WHAT NEEDS TO BE DONE: Two lines below mark the span: the one containing "2017-10-04: 195 -> none" and the one containing "2019-10-07: none -> 45". Set down both, plus every line between, exactly as they stand, and nothing else.

INPUT MATERIAL:
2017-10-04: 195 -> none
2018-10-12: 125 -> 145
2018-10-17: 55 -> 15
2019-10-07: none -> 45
...
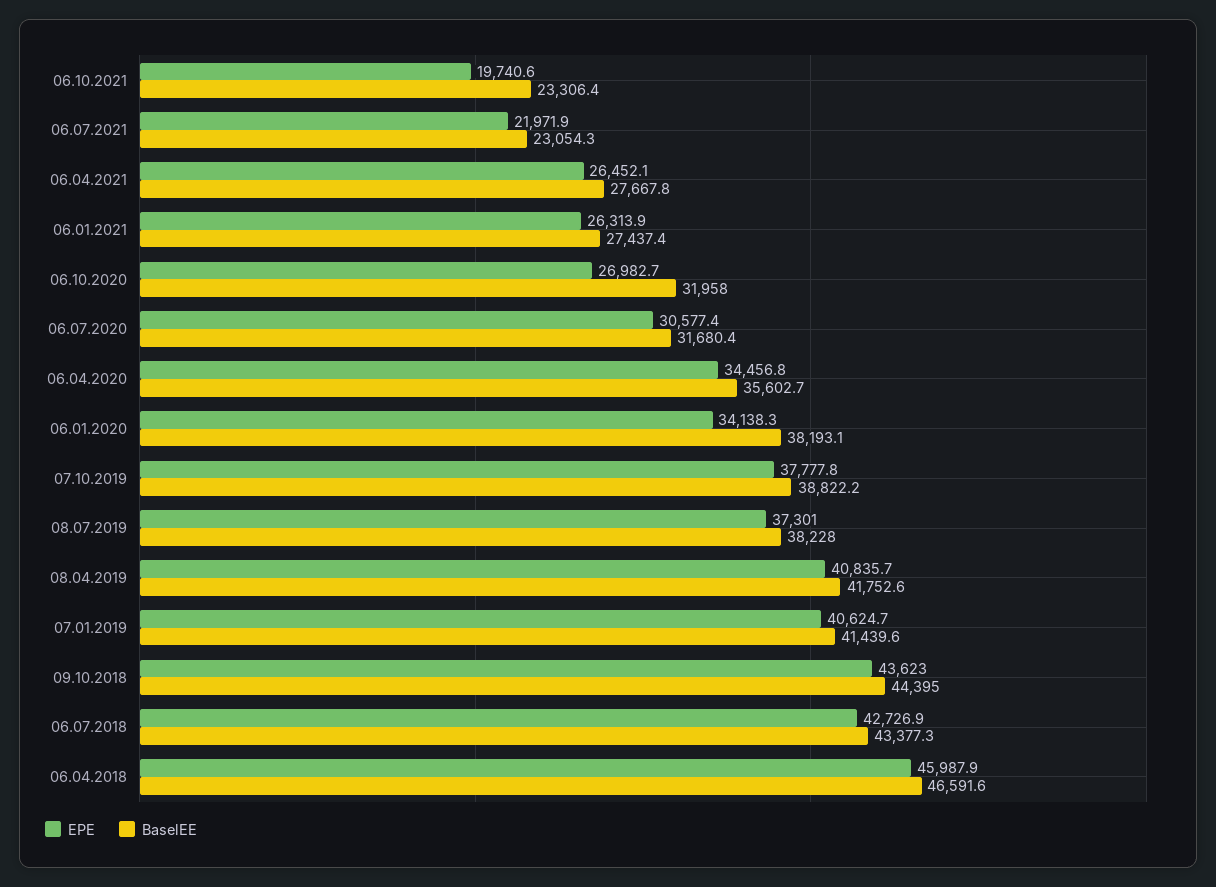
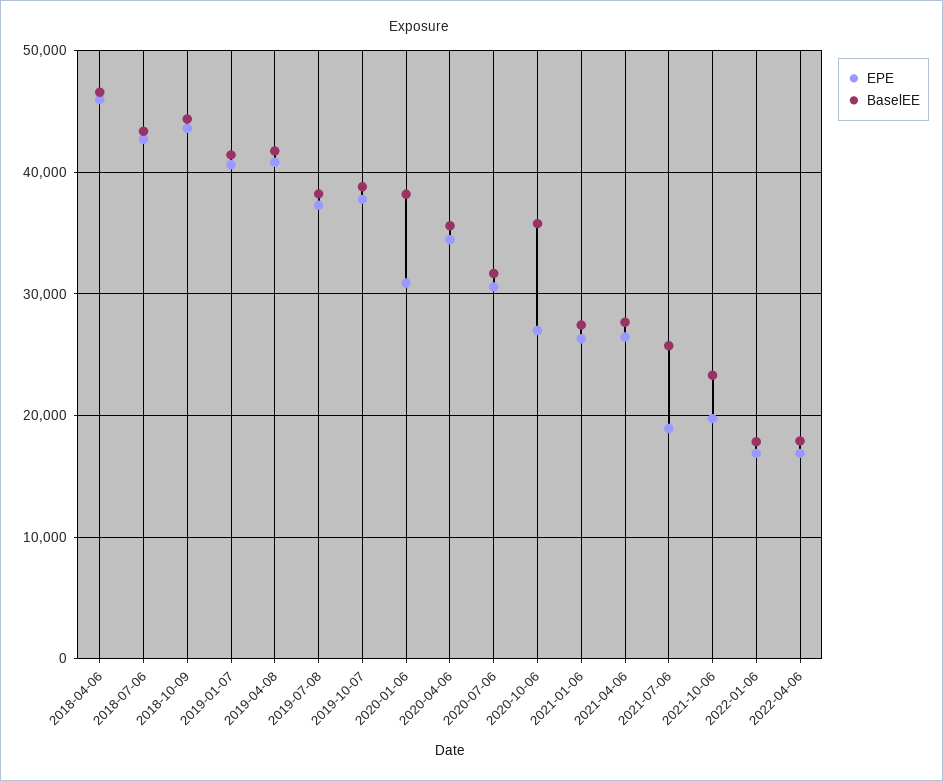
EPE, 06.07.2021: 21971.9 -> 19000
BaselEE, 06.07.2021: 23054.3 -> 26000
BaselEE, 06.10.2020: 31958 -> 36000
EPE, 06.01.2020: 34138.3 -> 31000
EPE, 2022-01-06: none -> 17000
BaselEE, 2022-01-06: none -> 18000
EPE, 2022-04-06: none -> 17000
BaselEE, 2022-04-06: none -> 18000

YOUR SOLUTION:
2017-10-04: 195 -> none
2018-10-12: 125 -> 145
2018-10-17: 55 -> 15
2019-10-07: none -> 45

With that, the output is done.